* **Your instructions**
Based on the listing below, report how many lines contain the word "color". Nothing but the number, please.

* **Supplied information**
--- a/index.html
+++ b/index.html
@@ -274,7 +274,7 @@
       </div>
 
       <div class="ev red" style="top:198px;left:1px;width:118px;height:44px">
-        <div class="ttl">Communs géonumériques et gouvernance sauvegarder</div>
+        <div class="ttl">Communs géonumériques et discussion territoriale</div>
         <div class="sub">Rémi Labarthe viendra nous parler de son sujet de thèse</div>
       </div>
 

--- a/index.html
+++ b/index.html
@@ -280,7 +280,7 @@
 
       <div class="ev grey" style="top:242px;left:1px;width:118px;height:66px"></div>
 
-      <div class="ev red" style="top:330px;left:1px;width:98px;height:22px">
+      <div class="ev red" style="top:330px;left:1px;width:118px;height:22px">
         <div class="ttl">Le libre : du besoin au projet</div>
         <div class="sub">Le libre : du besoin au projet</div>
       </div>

...

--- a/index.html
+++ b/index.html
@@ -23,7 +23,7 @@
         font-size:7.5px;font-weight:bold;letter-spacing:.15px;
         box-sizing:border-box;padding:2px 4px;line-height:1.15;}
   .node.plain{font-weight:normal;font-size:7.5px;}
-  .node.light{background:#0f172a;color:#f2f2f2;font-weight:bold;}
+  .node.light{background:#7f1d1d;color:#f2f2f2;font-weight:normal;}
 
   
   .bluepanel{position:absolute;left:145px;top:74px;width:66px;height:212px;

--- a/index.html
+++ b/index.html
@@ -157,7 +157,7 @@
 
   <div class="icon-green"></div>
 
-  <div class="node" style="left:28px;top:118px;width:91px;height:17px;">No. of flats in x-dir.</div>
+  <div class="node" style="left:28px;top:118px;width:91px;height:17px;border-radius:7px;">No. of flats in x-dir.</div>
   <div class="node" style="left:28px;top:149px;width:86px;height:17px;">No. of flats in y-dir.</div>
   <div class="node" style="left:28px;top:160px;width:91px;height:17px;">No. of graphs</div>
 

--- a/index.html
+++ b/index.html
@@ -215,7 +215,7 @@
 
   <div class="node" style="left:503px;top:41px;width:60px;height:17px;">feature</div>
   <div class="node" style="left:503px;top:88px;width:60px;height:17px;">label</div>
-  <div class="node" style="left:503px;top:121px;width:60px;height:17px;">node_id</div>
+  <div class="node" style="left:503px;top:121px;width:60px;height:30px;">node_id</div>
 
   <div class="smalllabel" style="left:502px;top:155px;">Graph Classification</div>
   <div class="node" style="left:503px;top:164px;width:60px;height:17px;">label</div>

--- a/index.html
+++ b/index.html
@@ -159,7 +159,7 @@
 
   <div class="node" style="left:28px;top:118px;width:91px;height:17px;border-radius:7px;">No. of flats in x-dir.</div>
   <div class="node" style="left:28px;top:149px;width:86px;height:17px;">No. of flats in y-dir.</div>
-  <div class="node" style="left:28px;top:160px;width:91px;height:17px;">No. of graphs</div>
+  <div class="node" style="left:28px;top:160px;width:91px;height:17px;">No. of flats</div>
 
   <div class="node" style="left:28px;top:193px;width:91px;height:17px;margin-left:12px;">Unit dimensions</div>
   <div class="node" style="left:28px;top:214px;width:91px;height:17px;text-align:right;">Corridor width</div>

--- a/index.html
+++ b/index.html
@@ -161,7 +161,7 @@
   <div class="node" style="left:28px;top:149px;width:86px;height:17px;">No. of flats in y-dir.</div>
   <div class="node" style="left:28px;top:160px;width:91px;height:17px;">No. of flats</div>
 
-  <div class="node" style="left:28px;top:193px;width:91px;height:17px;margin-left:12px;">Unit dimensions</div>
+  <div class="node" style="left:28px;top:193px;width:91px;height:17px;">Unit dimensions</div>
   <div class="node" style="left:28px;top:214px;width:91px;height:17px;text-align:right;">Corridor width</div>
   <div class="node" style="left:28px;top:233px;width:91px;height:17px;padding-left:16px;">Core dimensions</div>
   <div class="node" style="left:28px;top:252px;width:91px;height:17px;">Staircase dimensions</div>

* * *

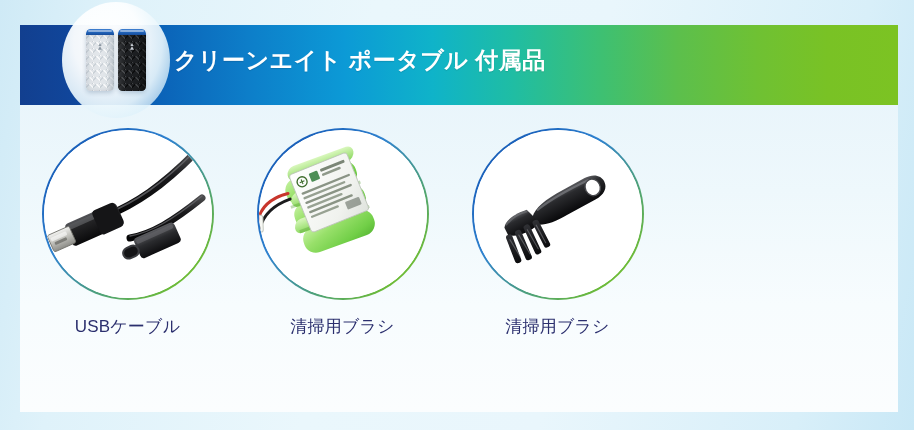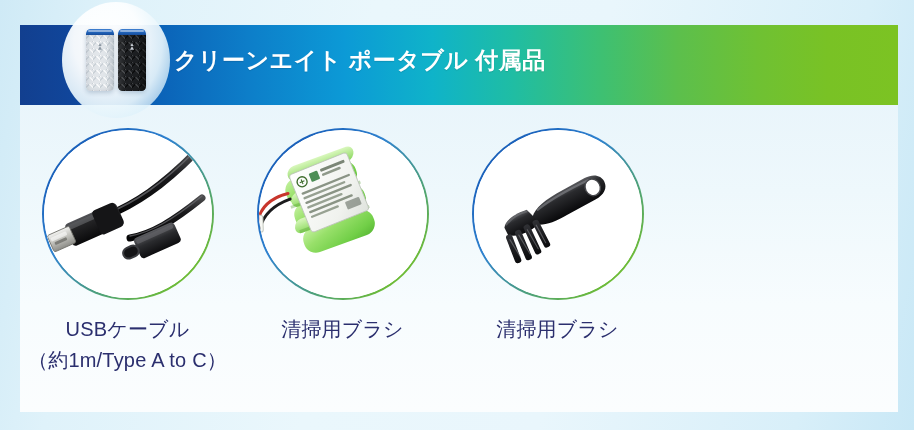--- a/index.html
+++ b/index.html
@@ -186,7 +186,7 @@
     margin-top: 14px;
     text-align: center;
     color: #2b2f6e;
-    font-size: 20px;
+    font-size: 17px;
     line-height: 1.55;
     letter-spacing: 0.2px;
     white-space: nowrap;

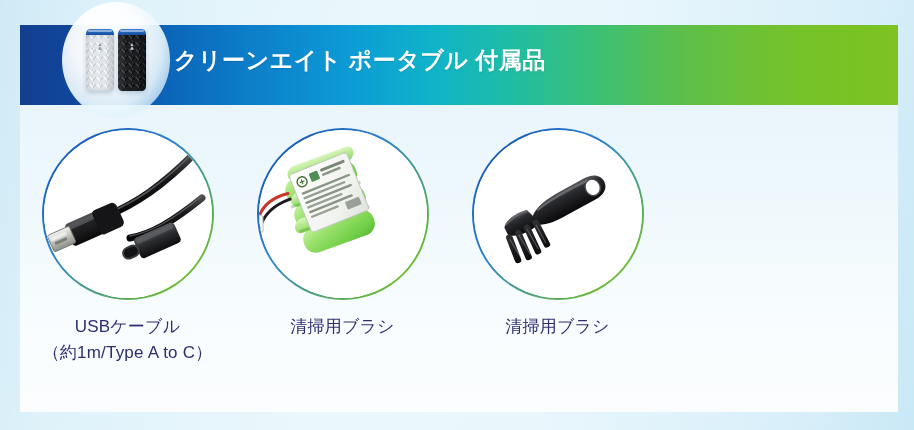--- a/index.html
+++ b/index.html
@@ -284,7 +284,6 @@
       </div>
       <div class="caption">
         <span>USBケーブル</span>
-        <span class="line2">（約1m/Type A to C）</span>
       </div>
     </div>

* **Answer to this exercise**
3